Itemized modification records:
--------------------------------------------------

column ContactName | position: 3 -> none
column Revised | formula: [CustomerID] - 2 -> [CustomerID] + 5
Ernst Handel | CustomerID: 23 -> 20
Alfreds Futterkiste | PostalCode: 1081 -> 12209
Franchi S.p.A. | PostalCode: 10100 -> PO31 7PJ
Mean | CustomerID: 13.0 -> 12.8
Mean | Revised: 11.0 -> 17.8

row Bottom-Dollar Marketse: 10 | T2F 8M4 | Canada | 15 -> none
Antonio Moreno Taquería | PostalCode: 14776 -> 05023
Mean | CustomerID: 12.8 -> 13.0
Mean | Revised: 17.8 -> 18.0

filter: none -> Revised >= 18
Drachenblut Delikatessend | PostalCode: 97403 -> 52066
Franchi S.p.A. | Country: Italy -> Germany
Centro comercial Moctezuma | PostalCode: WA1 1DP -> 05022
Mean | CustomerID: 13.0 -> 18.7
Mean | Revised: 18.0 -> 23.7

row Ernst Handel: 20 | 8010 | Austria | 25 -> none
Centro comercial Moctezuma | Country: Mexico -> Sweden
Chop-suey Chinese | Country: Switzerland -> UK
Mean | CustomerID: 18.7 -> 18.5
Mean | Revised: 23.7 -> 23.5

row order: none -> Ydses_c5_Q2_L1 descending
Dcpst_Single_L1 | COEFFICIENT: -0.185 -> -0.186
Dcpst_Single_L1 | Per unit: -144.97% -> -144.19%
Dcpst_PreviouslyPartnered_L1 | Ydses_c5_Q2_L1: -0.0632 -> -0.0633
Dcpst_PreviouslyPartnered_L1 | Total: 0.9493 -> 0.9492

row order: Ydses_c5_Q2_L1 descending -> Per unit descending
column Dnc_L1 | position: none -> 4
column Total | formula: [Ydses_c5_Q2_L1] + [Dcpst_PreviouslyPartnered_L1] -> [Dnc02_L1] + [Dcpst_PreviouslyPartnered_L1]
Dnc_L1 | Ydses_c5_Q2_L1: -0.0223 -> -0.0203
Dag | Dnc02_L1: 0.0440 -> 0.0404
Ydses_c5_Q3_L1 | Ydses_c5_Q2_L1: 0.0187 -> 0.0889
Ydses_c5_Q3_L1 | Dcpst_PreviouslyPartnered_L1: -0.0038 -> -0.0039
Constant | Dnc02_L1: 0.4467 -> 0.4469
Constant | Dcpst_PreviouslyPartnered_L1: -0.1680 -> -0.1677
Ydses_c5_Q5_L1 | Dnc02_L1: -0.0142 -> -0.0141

--------------------------------------------------

Prompt - Print all the data above word for word.

Exercise response -
column ContactName | position: 3 -> none
column Revised | formula: [CustomerID] - 2 -> [CustomerID] + 5
Ernst Handel | CustomerID: 23 -> 20
Alfreds Futterkiste | PostalCode: 1081 -> 12209
Franchi S.p.A. | PostalCode: 10100 -> PO31 7PJ
Mean | CustomerID: 13.0 -> 12.8
Mean | Revised: 11.0 -> 17.8

row Bottom-Dollar Marketse: 10 | T2F 8M4 | Canada | 15 -> none
Antonio Moreno Taquería | PostalCode: 14776 -> 05023
Mean | CustomerID: 12.8 -> 13.0
Mean | Revised: 17.8 -> 18.0

filter: none -> Revised >= 18
Drachenblut Delikatessend | PostalCode: 97403 -> 52066
Franchi S.p.A. | Country: Italy -> Germany
Centro comercial Moctezuma | PostalCode: WA1 1DP -> 05022
Mean | CustomerID: 13.0 -> 18.7
Mean | Revised: 18.0 -> 23.7

row Ernst Handel: 20 | 8010 | Austria | 25 -> none
Centro comercial Moctezuma | Country: Mexico -> Sweden
Chop-suey Chinese | Country: Switzerland -> UK
Mean | CustomerID: 18.7 -> 18.5
Mean | Revised: 23.7 -> 23.5

row order: none -> Ydses_c5_Q2_L1 descending
Dcpst_Single_L1 | COEFFICIENT: -0.185 -> -0.186
Dcpst_Single_L1 | Per unit: -144.97% -> -144.19%
Dcpst_PreviouslyPartnered_L1 | Ydses_c5_Q2_L1: -0.0632 -> -0.0633
Dcpst_PreviouslyPartnered_L1 | Total: 0.9493 -> 0.9492

row order: Ydses_c5_Q2_L1 descending -> Per unit descending
column Dnc_L1 | position: none -> 4
column Total | formula: [Ydses_c5_Q2_L1] + [Dcpst_PreviouslyPartnered_L1] -> [Dnc02_L1] + [Dcpst_PreviouslyPartnered_L1]
Dnc_L1 | Ydses_c5_Q2_L1: -0.0223 -> -0.0203
Dag | Dnc02_L1: 0.0440 -> 0.0404
Ydses_c5_Q3_L1 | Ydses_c5_Q2_L1: 0.0187 -> 0.0889
Ydses_c5_Q3_L1 | Dcpst_PreviouslyPartnered_L1: -0.0038 -> -0.0039
Constant | Dnc02_L1: 0.4467 -> 0.4469
Constant | Dcpst_PreviouslyPartnered_L1: -0.1680 -> -0.1677
Ydses_c5_Q5_L1 | Dnc02_L1: -0.0142 -> -0.0141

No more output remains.